Richard Baldwin in his other book, ‘Globotics Upheaval: Globalization, Robotics, and the Future Work’ published in 2019 has talked about remote intelligence, remote working, and telemigration. He has narrated an anecdote on the first page of his book that a California-based Company Hathersage Technologies signed a contract with the US Hang Gliding and Paragliding Association for hang gliding and Francis Potter the president of the Hathersage could only find engineers from Lahore Pakistan through Upwork to run the show remotely.

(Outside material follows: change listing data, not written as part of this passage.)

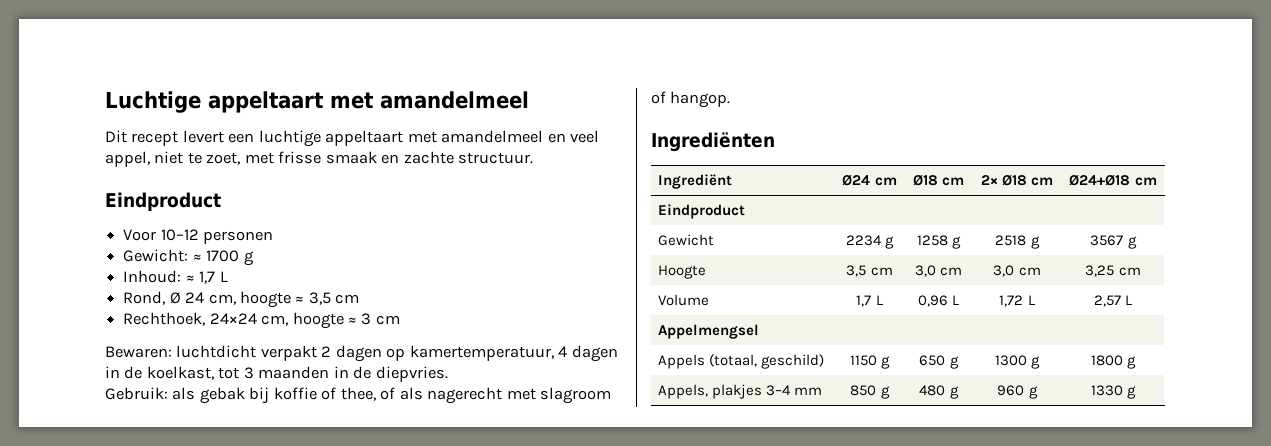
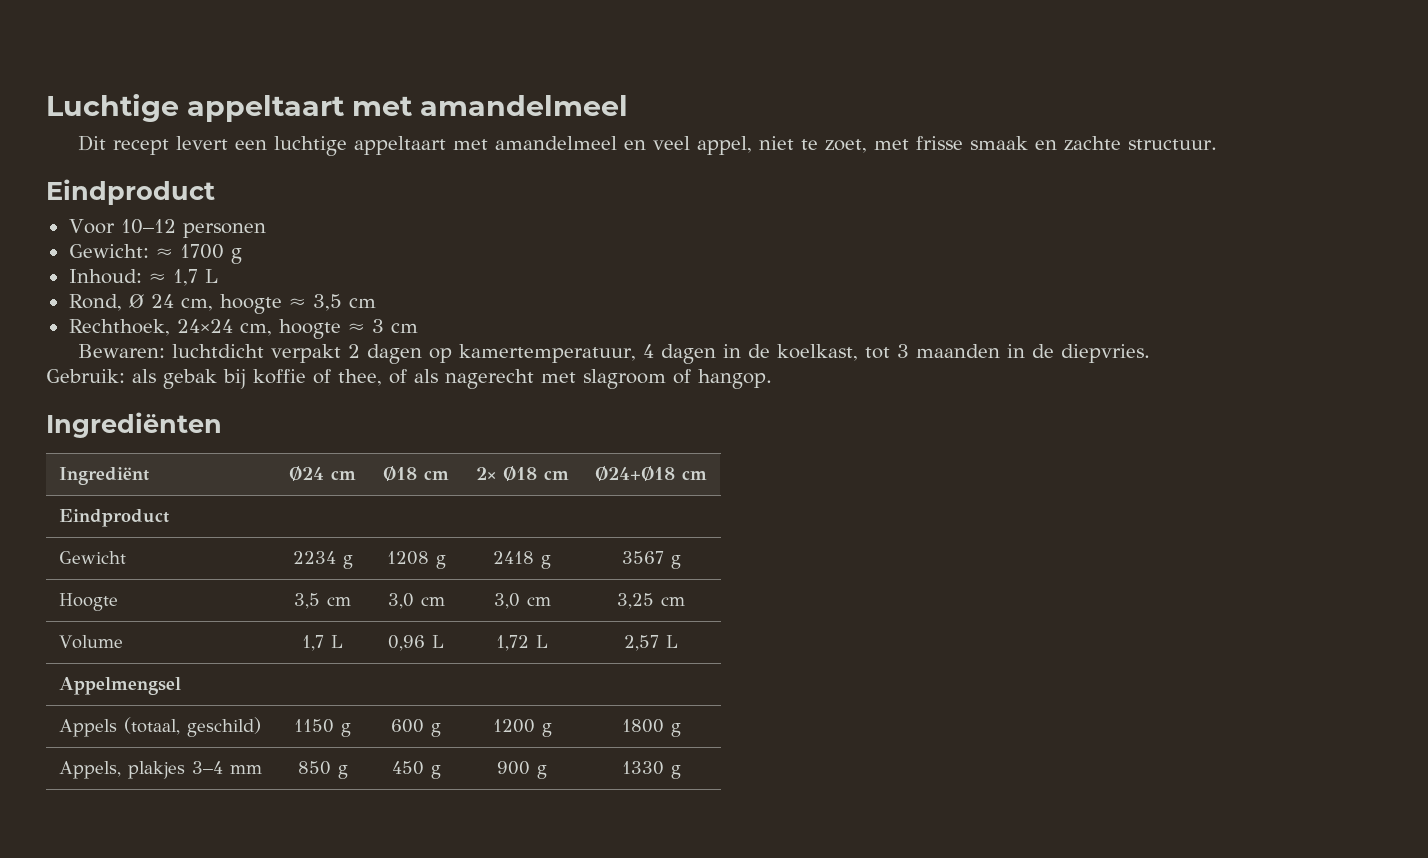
- Gewicht | 2234 g | 1258 g | 2518 g | 3567 g
+ Gewicht | 2234 g | 1208 g | 2418 g | 3567 g
- Appels (totaal, geschild) | 1150 g | 650 g | 1300 g | 1800 g
+ Appels (totaal, geschild) | 1150 g | 600 g | 1200 g | 1800 g
- Appels, plakjes 3–4 mm | 850 g | 480 g | 960 g | 1330 g
+ Appels, plakjes 3–4 mm | 850 g | 450 g | 900 g | 1330 g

The above illustrations clearly show that in this new era of the globalized world, whose pace and potential are being determined objectively by the four forces ruling the roost – science, technology, globalization, and brain-power development – the only option left to our leaders and policymakers is to immediately present and practise an inclusive model of the economy and also that of the governance. Our trade account and our current account can only be balanced in our favour and our foreign exchange earnings and our exports can only be significantly increased when we focus, inter alia, on IT-enabled service exports instead of the obsolete model of exports.

The incumbent prime minister and his team should come out of the 1990s and start living in the third decade of the 21st-century, failing which they will not only fail themselves but the whole country.

The writer is an advocate of the high court and a former civil servant.